Turnover activities began in late 1987 with pilot efforts at about seventy sites, in two provinces. In 1988 the project expanded to two more provinces. The basic pattern was that each province had a coordinator from LP3ES, supervised by a sociologist responsible for several provinces. The team leader and institutional advisor based in Jakarta took an active role in developing procedures. They also worked with the LP3ES trainer in preparing and conducting training.
Initially, coordinators frequently worked directly in the field in order to solve problems and show TP4 how to work with farmers. Almost all of the LP3ES staff had originally worked as community organizers in earlier projects. Some had later spent time as supervisors of community organizers. They were capable and comfortable working directly with farmers. Public Works officials appreciated this role. However, this level of intensive consultant assistance was not sustainable given the rate of expansion the project faced and not consistent with the goal of strengthening agency capabilities. The reason for having consultants was not simply to supplement the number of project staff but to help the government establish the capabilities needed to work with farmers in a participatory process on its own.
As time went on, the TP4 coordinators focused more of their attention at the province and section level, with less work directly in the field.
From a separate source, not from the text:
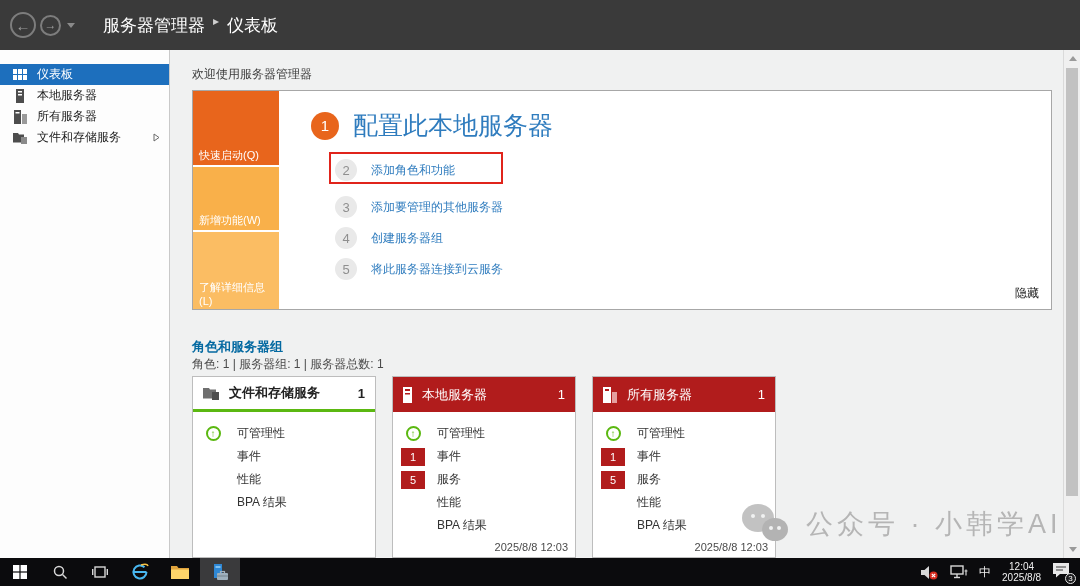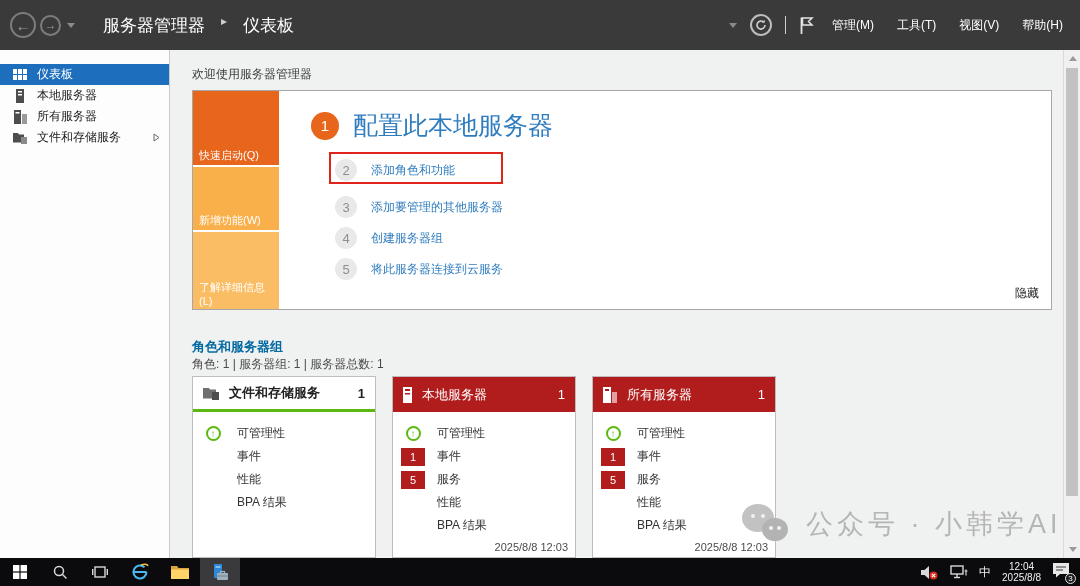"服务器管理器" .tb-title { gap: 16px -> 8px }
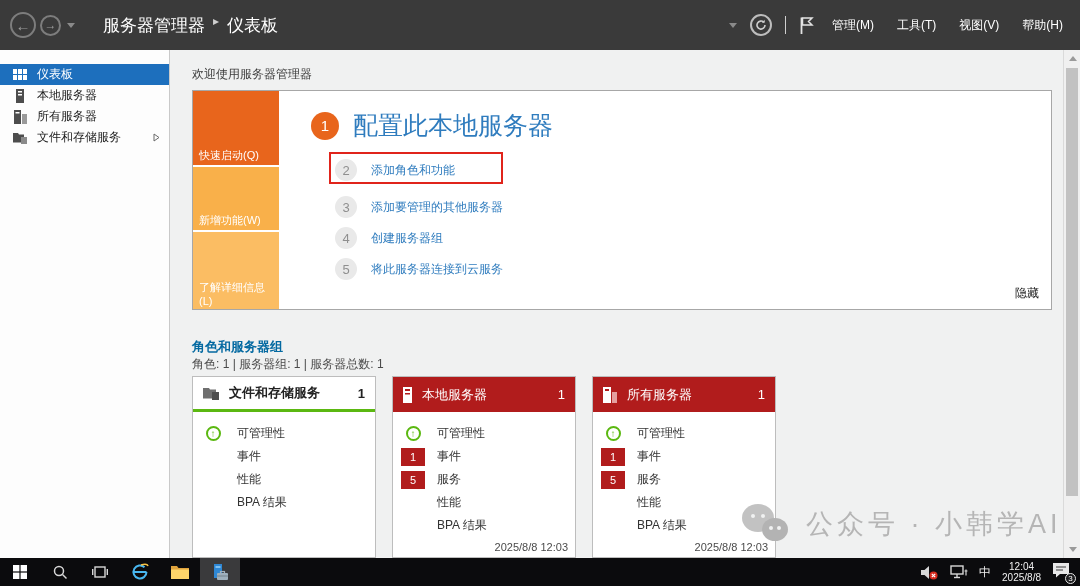"管理(M)" div.tb-right { html: <div> <div></div> <div> <svg> <path></path> <path></path> </svg> </div> <div></div> <svg> <path></path> <path></path> </svg> <div>管理(M)</div> <div>工具(T)</div> <div>视图(V)</div> <div>帮助(H)</div> </div> -> none }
When DOI-1 extended the contract with LP3ES in 1990 their title was changed from TP4 coordinators to provincial social and institutional consultants.
The provincial consultants' activities covered a broad scope. They helped plan program implementation; helped plan, organize and carry out training; participated in meetings at the province and section level; monitored the progress of implementation and helped troubleshoot problems as they occurred. They and their coworkers in the province tried to attend some key field activities such as meetings for design integration. The newness of the turnover activities made such support necessary, and formal training alone was clearly insufficient.
*** ... The reason for having consultants was not simply to supplement the number of project staff but to help the government establish the capabilities needed to work with farmers in a participatory process on its own. ... ***
In order to keep good relations with agency staff the consultants had to give a high priority to meeting targets while still keeping longer run goals in mind. They had to make choices about where to make the most effort. Some goals, such as participation in design, showed more progress and received more attention. For other goals, such as establishment of water user associations, the formal requirements were satisfied but circumstances made it difficult to do as much as might have been hoped to adapt the organizations to local conditions and implement a thorough bottom-up approach.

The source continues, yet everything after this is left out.